The study by Hughes et al1 amply confirms what Chandra has termed the
“causal relationship between the conjugal pair of famine and pestilence”.2
However, the study also raises a significant question in regard to the
role CD4 cells play in cellular immunity. According to Hughes et al and
all other HIV experts, HIV infection impairs cellular immunity by causing
decreased numbers of CD4 cells (acquired immune deficiency=AID) and the
more severe the AID the higher the probability of developing bacterial,
mycobacterial and fungal infections. In regard to malnutrition they state
“the unusual frequent, and severe infections in children with severe
malnutrition (SM) have been attributed to impairment in cell-mediated
immunity”. Chandra states “It is recognized that malnutrition and
infection are two major obstacles for health, development and survival
worldwide, and that poverty and ignorance are the most significant
contributing factors…malnutrition is the commonest cause of
immunodeficiency worldwide.2 Furthermore, malnourished, immunodeficient
children also have high frequencies of bacterial and fungal infections
including tuberculosis and Pneumocystis carinni pneumonia.3 4 Yet,
although the clinical pictures of malnutrition and AIDS are uncanningly
similar, the Hughes study reported a totally dissimilar picture in regard
to “cell-mediated immunity”. This is a paradox the authors did not
address.
In their study 56 children were hospitalised for SM, 24 HIV-infected
and 32 uninfected. Both groups were treated with milk powder feedings,
micronutrients and “parenteral antibiotics on admission”. Of the 56
children whose CD4 cells were determined at admission, 40 had samples
measured at discharge but only “27 on full nutritional recovery”. They
reported “HIV-uninfected children with SM had normal CD4
counts…Critically, we showed that CD4 percentages tended to fall rather
than rise on nutritional recovery among the HIV-uninfected children…We
propose that the CD4 counts had risen as a result of infection and
returned to baseline after antimicrobial treatment”. In the HIV-infected
group “the prevalence of severe immunosuppression [AID]…rose (from 17% on
admission to 63% by the time of full nutritional recovery)”.
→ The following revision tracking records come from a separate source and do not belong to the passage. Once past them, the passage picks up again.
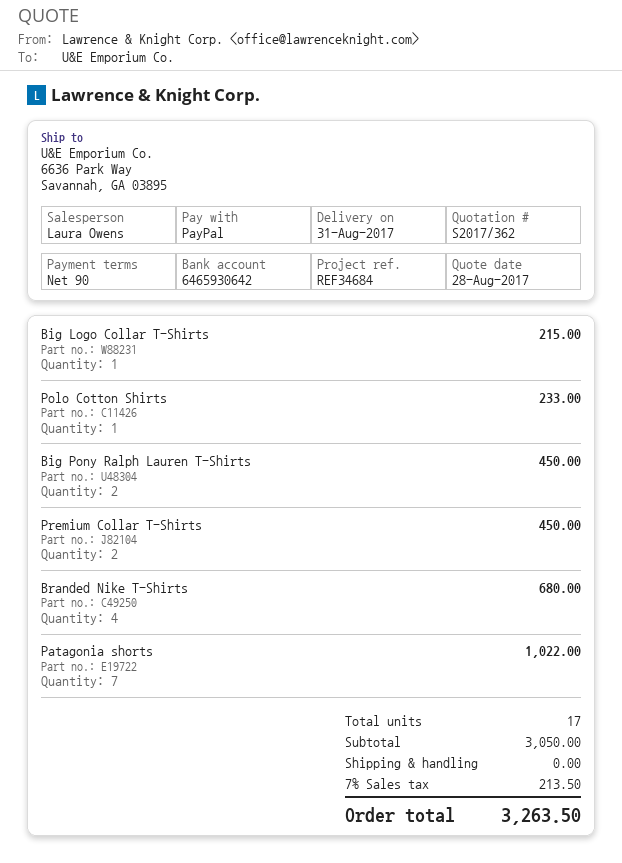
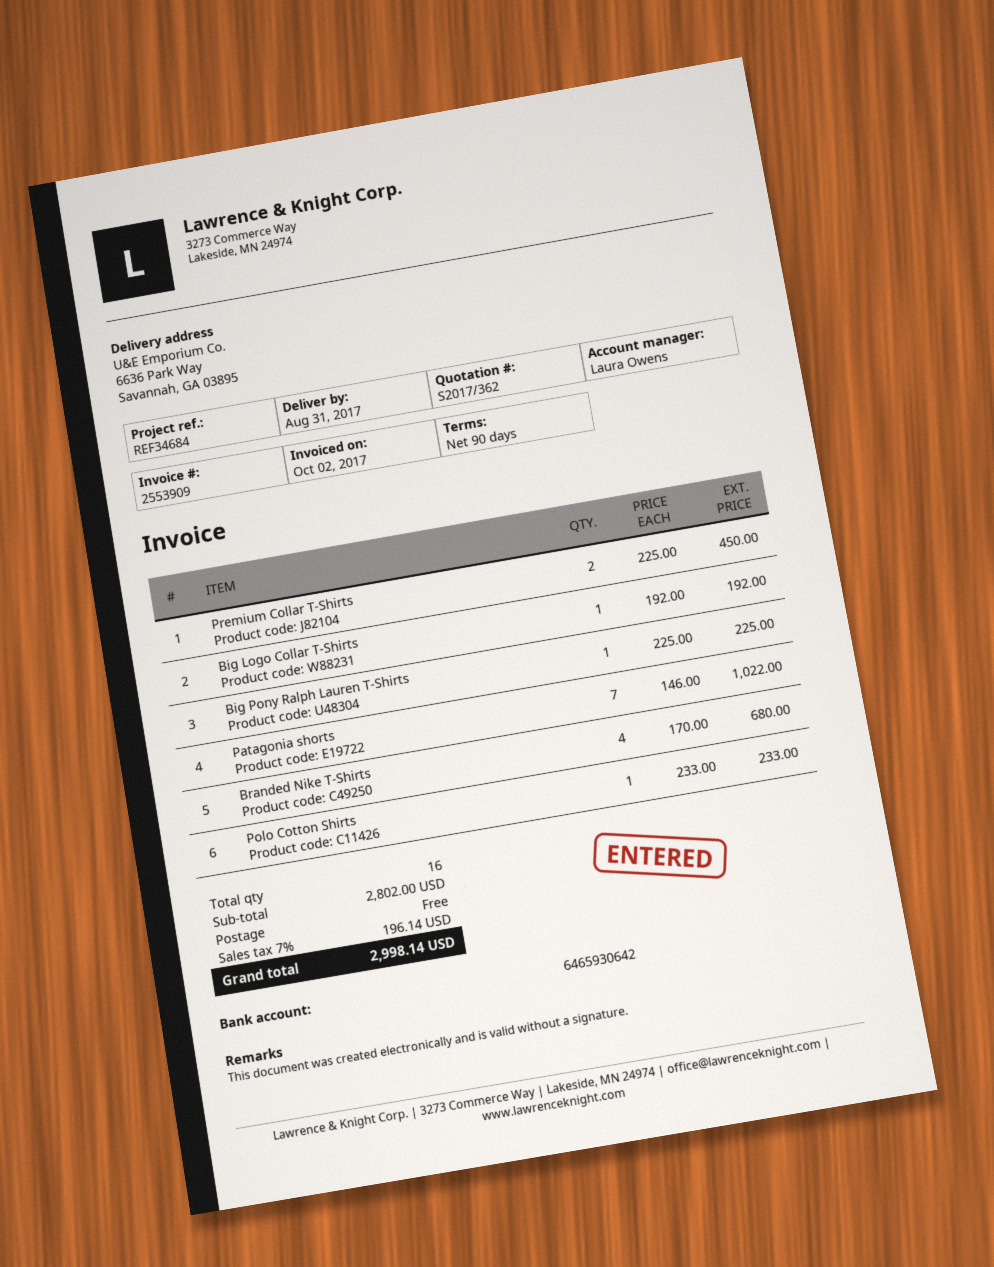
Big Logo Collar T-Shirts: 1 for 215.00 -> 1 for 192.00
Big Pony Ralph Lauren T-Shirts: 2 for 450.00 -> 1 for 225.00
total quantity: 17 -> 16
subtotal: 3050.00 -> 2802.00
tax: 7% = 213.50 -> 7% = 196.14
total: 3263.50 -> 2998.14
This study raises the following questions:
1. Why are these children’s cellular immune deficiencies disparate in
terms of the numbers of CD4 cells?
2. Why were infections associated with an increase in CD4 cells in
one group but a decrease in the other?
3. Why was the treatment of infections successful in the HIV-infected
individuals at the time their cause, AID, was worsening?
We can think of three possible explanations:
1. Problems in the design of this study.
2. The nature of the “cell-mediated immunity” is different in the two
groups.
3. The numbers of CD4 cells is not an indicator of “cell-mediated
immunity” in any group of patients, including HIV-infected individuals.5-7
We would be grateful for an alternative, more plausible explanation.
REFERENCES
1. Hughes SM, Amadi B, Mwiya M, Nkamba H, Mulundu G, Tomkins A, et
al. CD4 counts decline despite nutritional recovery in HIV-infected
Zambian children with severe malnutrition. Pediatrics 2009;123:e347-51.
Epub 2009 Jan 5.
2. Chandra RK. Nutrition and immunology: from the clinic to cellular
biology and back again. Proc Nutr Soc 1999;58:681-3.
3. Dutz W, Post C, Vessal K, Kohout E. Endemic infantile pneumocystis
carinii infection: the Shiraz study. NCI Monogr 1976;43:31-40.
4. Hughes WT, Price RA, Sisko F, Havron WS, Kafatos AG, Schonland M,
et al. Protein-calorie malnutrition. A host determinant for Pneumocystis
carinii infection. Am J Dis Child 1974;128:44-52.
5. Goodwin JG. OKT3, OKT4, and all that. JAMA 1981;246:947-948.
6. Papadopulos-Eleopopulos E, Turner VF, Papadimitriou JM, Hedland-
Thomas B, Causer D, Page B. A critical analysis of the HIV-T4-cell-AIDS
hypothesis. Genetica 1995;95:5-24.
7. Pandrea IV, Gautam R, Ribeiro RM, Brenchley JM, Butler IF,
Pattison M, et al. Acute loss of intestinal CD4+ T cells is not predictive
of simian immunodeficiency virus virulence. J Immunol 2007;179:3035-46.